By Dissident Teacher
October is Domestic Violence Awareness Month. While I’m grateful that the feminist movement brought awareness to the problem, I wonder if feminism is keeping the problem entrenched and working against the solutions.
It’s a problem that crosses every race, religion and social class in this country, and we can’t underestimate the extent of the problem. Countless volunteers and social workers do amazing work to help victims. I applaud feminism for working to help abused women and children, and for bringing about the conditions allowing for emergency shelters throughout the country. It’s estimated that 1 in 4 women experience domestic or intimate partner violence.
Those who haven’t experienced domestic violence or other types of trauma may have difficulty understanding how it effects victims. Victims show the signs of trauma, depression, dissociation and shutdown and can carry these problems in their bodies for years. They deserve our kindness and compassion and counseling. While I agree with the goals of the National Coalition Against Domestic Violence, some of their teachings are simplistic or flawed. Teachings on domestic violence imply that it arises totally out of a systematic pattern of power and control.
Rather than blaming, we should go deeper into it……
American women have always been strong women historically and anyone who denies that is not seeing history clearly. In the many marriage counseling books I’ve read, psychologists talk about the people who are likely to stay in relationships with unfair power advantages over the other. An overpowering or domineering partner is likely to be a woman at least 1/3 of the time in the USA. This fact goes against the feminist narrative. Spouses and partners most likely to take abuse are not the ones who grew up with brother-sister relationships.
Childhood patterns can sometimes predict who falls into abusive relationships. Younger sisters of sisters, and younger brothers of brothers are the ones most likely to fall into patterns of submissiveness under a dominant partner in marriage.

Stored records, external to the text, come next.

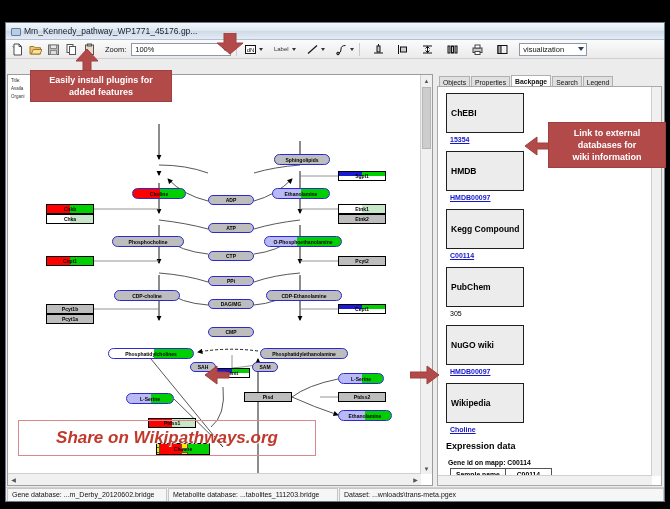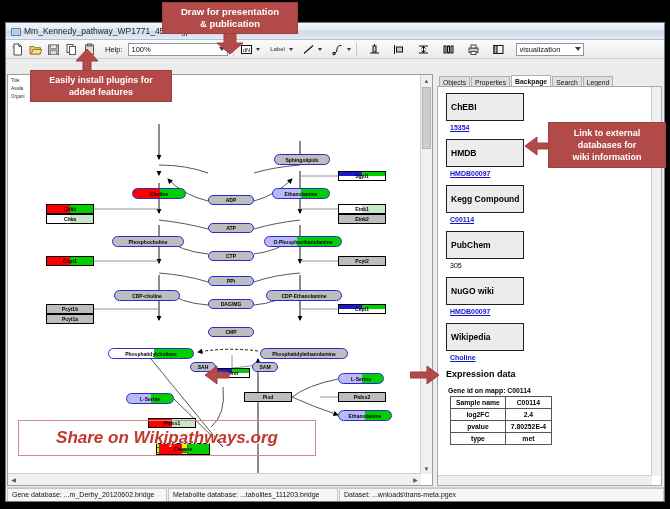--- a/index.html
+++ b/index.html
@@ -489,10 +489,6 @@
     </div>
   </div>
 
-  <div class="callout" style="left:162px;top:2px;width:136px;height:32px;font-size:9.5px;flex-direction:column">
-    <span>Draw for presentation</span>
-    <span>&amp; publication</span>
-  </div>
   <svg class="arrow" style="left:214px;top:33px;width:32px;height:22px" viewBox="0 0 32 22">
     <path d="M10 0 h12 v10 h7 L16 21 L3 10 h7 z" fill="#b34a4a" stroke="#a03f3f"></path>
   </svg>

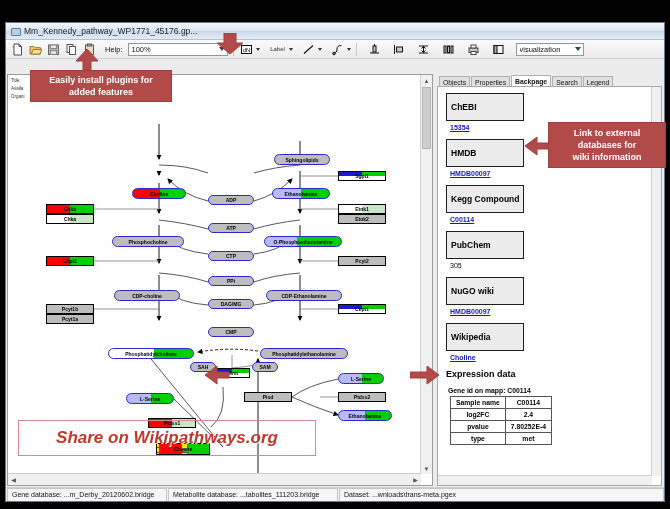--- a/index.html
+++ b/index.html
@@ -137,7 +137,7 @@
           </svg>
         </span>
 
-      <span class="zoom-label">Help:</span>
+      <span class="zoom-label">Zoom:</span>
       <span class="combo" style="width:100px">
         <span class="cv">100%</span>
         <span class="caret"></span>

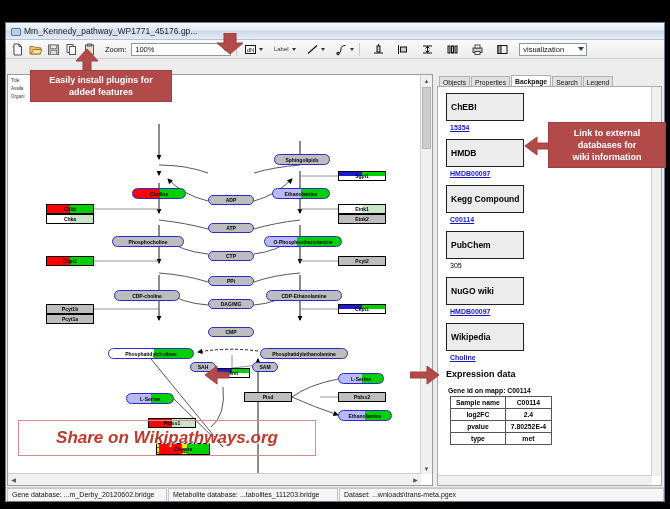--- a/index.html
+++ b/index.html
@@ -56,7 +56,7 @@
   .panel{flex:1 1 auto;background:#fff;border:1px solid #a9a9a9;margin:0 1px 0 2px;position:relative;overflow:hidden;}
   .panel-inner{position:absolute;left:0;top:0;right:9px;bottom:9px;overflow:hidden;padding:6px 0 0 8px;box-sizing:border-box;}
   .bp-head{display:inline-block;min-width:78px;background:#ececec;border:1px solid #1f1f1f;
-           font-size:8.5px;font-weight:bold;color:#000;padding:8px 4px;margin-bottom:3px;box-sizing:border-box;}
+           font-size:8.5px;font-weight:bold;color:#000;padding:14px 4px;margin-bottom:3px;box-sizing:border-box;}
   .bp-link{font-size:7px;color:#1414c8;text-decoration:underline;font-weight:bold;margin:0 0 8px 4px;display:block;}
   .bp-val{font-size:7px;color:#000;margin:0 0 8px 4px;display:block;}
   .bp-title{font-size:9px;font-weight:bold;color:#000;margin:2px 0 8px 0;}

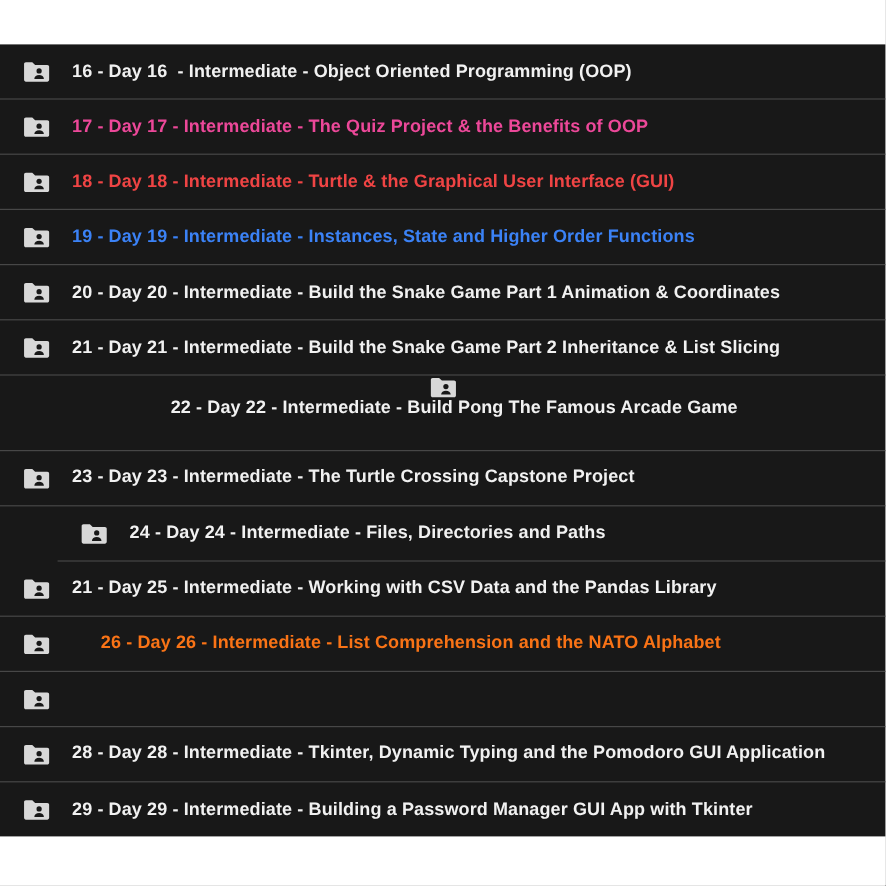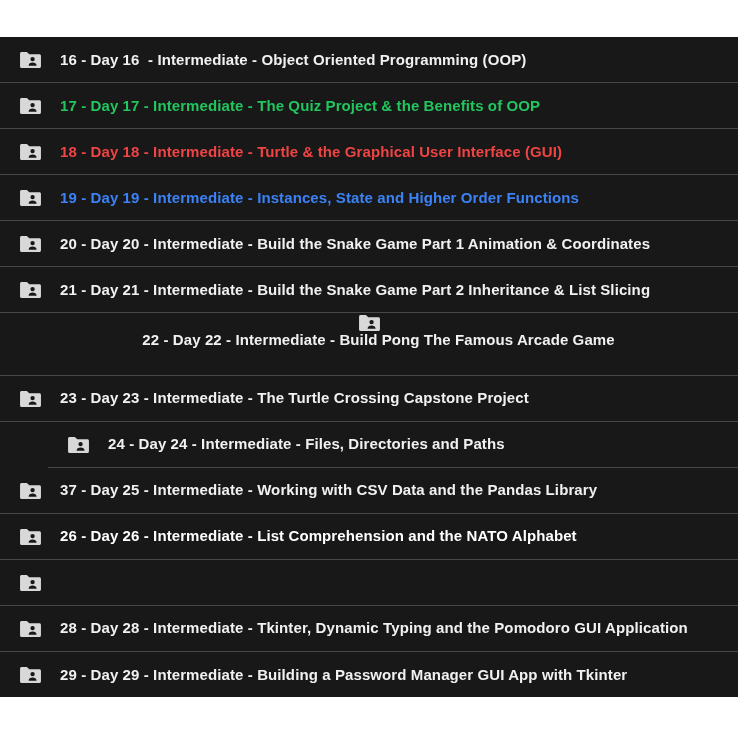--- a/index.html
+++ b/index.html
@@ -86,7 +86,7 @@
         <path class="person-body" d="M10 16.6 C10 14.4 11.9 13.2 14.2 13.2 C16.5 13.2 18.4 14.4 18.4 16.6 Z" fill="#181818"></path>
       </svg>
     </span>
-    <span class="folder-label" style="color: #22c55e;">17 - Day 17 - Intermediate - The Quiz Project &amp; the Benefits of OOP</span>
+    <span class="folder-label" style="color: #ec4899;">17 - Day 17 - Intermediate - The Quiz Project &amp; the Benefits of OOP</span>
   </div>
 
   <div class="folder-row" style="border-bottom-color: rgb(71, 71, 71);">

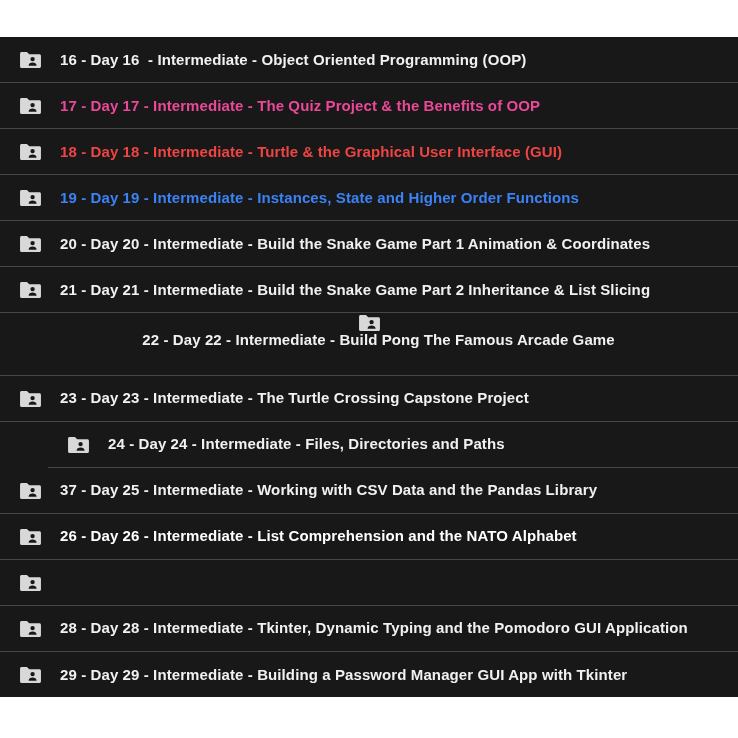--- a/index.html
+++ b/index.html
@@ -174,7 +174,7 @@
         <path class="person-body" d="M10 16.6 C10 14.4 11.9 13.2 14.2 13.2 C16.5 13.2 18.4 14.4 18.4 16.6 Z" fill="#181818"></path>
       </svg>
     </span>
-    <span class="folder-label" style="color: rgb(241, 241, 241);">37 - Day 25 - Intermediate - Working with CSV Data and the Pandas Library</span>
+    <span class="folder-label" style="color: rgb(241, 241, 241);">21 - Day 25 - Intermediate - Working with CSV Data and the Pandas Library</span>
   </div>
 
   <div class="folder-row" style="border-bottom-color: rgb(71, 71, 71);">

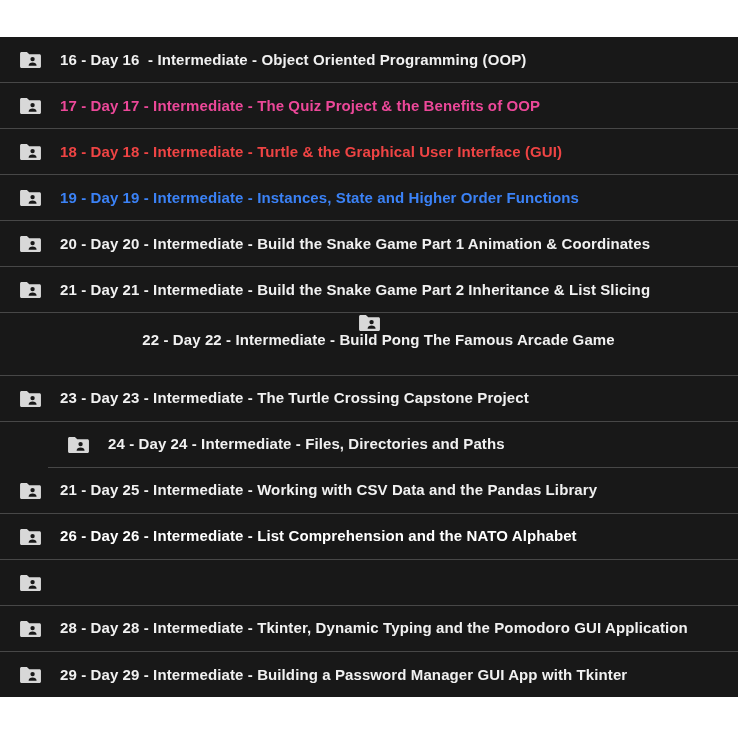--- a/index.html
+++ b/index.html
@@ -185,7 +185,7 @@
         <path class="person-body" d="M10 16.6 C10 14.4 11.9 13.2 14.2 13.2 C16.5 13.2 18.4 14.4 18.4 16.6 Z" fill="#181818"></path>
       </svg>
     </span>
-    <span class="folder-label" style="color: #ffffff;">26 - Day 26 - Intermediate - List Comprehension and the NATO Alphabet</span>
+    <span class="folder-label" style="color: #f97316; margin-left: 24px;">26 - Day 26 - Intermediate - List Comprehension and the NATO Alphabet</span>
   </div>
 
   <div class="folder-row" style="border-bottom-color: rgb(71, 71, 71);">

In other words, an older, dominant same sex sibling rather than an opposite sex sibling is more likely to contribute to this pattern. Unfortunately, some women who get out of one abusive relationship have a pattern of going onto other abusive relationships; these patterns may reflect a relationship with their fathers, or other difficulties in their childhood.
Why isn’t domestic violence going down?
I am very discouraged at the way domestic violence groups continue to hide the information about how substance abuse leads to domestic violence–even though it is part of problem at least 80% of the time. Problems of substance abuse or early substance use increase the likelihood of intimate partner violence, in young adulthood, for both perpetrators and victims.
If domestic violence groups worked harder to educate about this relationship, I think we’d make more progress against intimate partner violence, sexual assault and rape.
Most of the factors in NCADV’s pie chart are useful except “male privilege.” Too often the feminists leading domestic violence groups claim “male privilege” is the issue while deeper problems are in play. It would be more productive if they worked on psychological issues such as PTSD and substance abuse as underlying causes of domestic violence. Economic abuse and emotional abuse can be factors of uneven control in relationships. Yet women also use emotional abuse, too, and feminists don’t admit it.
Saying “male privilege” is the issue is just another form of male bashing which sets up the wars between the sexes that will have no resolution.
Ending domestic violence is a noble and just cause. Let’s go forward and continue to work on it
Dissident Teacher, a mother and graduate of a Big Ten university, has taught college for nearly 25 years.